▶ [Entries taken from a collection]:
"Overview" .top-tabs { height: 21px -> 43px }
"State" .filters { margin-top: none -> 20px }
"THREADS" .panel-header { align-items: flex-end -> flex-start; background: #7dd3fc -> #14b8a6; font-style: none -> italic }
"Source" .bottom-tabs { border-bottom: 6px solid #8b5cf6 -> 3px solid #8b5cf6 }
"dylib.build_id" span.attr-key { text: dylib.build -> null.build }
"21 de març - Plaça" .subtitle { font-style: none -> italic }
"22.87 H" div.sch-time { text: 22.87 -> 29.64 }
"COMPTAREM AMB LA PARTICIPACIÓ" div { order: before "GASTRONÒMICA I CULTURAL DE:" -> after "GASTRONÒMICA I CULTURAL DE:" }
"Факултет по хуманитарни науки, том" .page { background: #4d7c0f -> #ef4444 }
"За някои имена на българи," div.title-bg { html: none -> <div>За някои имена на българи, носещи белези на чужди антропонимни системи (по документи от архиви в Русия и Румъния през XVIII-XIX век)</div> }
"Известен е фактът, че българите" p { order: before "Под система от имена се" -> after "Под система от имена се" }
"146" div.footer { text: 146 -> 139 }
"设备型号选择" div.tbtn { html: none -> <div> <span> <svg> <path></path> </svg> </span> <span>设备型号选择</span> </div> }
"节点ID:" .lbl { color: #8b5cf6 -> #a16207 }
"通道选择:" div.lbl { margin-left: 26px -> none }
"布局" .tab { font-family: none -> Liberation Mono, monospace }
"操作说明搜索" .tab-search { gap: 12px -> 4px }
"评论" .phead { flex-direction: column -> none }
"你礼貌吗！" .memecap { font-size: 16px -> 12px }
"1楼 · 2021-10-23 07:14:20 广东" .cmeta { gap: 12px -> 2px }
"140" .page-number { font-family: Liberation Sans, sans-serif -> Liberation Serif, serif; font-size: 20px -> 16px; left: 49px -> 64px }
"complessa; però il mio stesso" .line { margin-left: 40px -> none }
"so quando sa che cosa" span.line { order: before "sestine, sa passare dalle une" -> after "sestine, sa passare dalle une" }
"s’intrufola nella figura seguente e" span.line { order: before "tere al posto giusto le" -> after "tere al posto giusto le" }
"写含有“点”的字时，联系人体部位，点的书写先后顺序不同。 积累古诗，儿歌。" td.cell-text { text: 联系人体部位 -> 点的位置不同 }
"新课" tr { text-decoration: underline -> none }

▶ [TRY IT]: Write out all the data exactly.

▶ [RESPONSE BOX]:
"Overview" .top-tabs { height: 21px -> 43px }
"State" .filters { margin-top: none -> 20px }
"THREADS" .panel-header { align-items: flex-end -> flex-start; background: #7dd3fc -> #14b8a6; font-style: none -> italic }
"Source" .bottom-tabs { border-bottom: 6px solid #8b5cf6 -> 3px solid #8b5cf6 }
"dylib.build_id" span.attr-key { text: dylib.build -> null.build }
"21 de març - Plaça" .subtitle { font-style: none -> italic }
"22.87 H" div.sch-time { text: 22.87 -> 29.64 }
"COMPTAREM AMB LA PARTICIPACIÓ" div { order: before "GASTRONÒMICA I CULTURAL DE:" -> after "GASTRONÒMICA I CULTURAL DE:" }
"Факултет по хуманитарни науки, том" .page { background: #4d7c0f -> #ef4444 }
"За някои имена на българи," div.title-bg { html: none -> <div>За някои имена на българи, носещи белези на чужди антропонимни системи (по документи от архиви в Русия и Румъния през XVIII-XIX век)</div> }
"Известен е фактът, че българите" p { order: before "Под система от имена се" -> after "Под система от имена се" }
"146" div.footer { text: 146 -> 139 }
"设备型号选择" div.tbtn { html: none -> <div> <span> <svg> <path></path> </svg> </span> <span>设备型号选择</span> </div> }
"节点ID:" .lbl { color: #8b5cf6 -> #a16207 }
"通道选择:" div.lbl { margin-left: 26px -> none }
"布局" .tab { font-family: none -> Liberation Mono, monospace }
"操作说明搜索" .tab-search { gap: 12px -> 4px }
"评论" .phead { flex-direction: column -> none }
"你礼貌吗！" .memecap { font-size: 16px -> 12px }
"1楼 · 2021-10-23 07:14:20 广东" .cmeta { gap: 12px -> 2px }
"140" .page-number { font-family: Liberation Sans, sans-serif -> Liberation Serif, serif; font-size: 20px -> 16px; left: 49px -> 64px }
"complessa; però il mio stesso" .line { margin-left: 40px -> none }
"so quando sa che cosa" span.line { order: before "sestine, sa passare dalle une" -> after "sestine, sa passare dalle une" }
"s’intrufola nella figura seguente e" span.line { order: before "tere al posto giusto le" -> after "tere al posto giusto le" }
"写含有“点”的字时，联系人体部位，点的书写先后顺序不同。 积累古诗，儿歌。" td.cell-text { text: 联系人体部位 -> 点的位置不同 }
"新课" tr { text-decoration: underline -> none }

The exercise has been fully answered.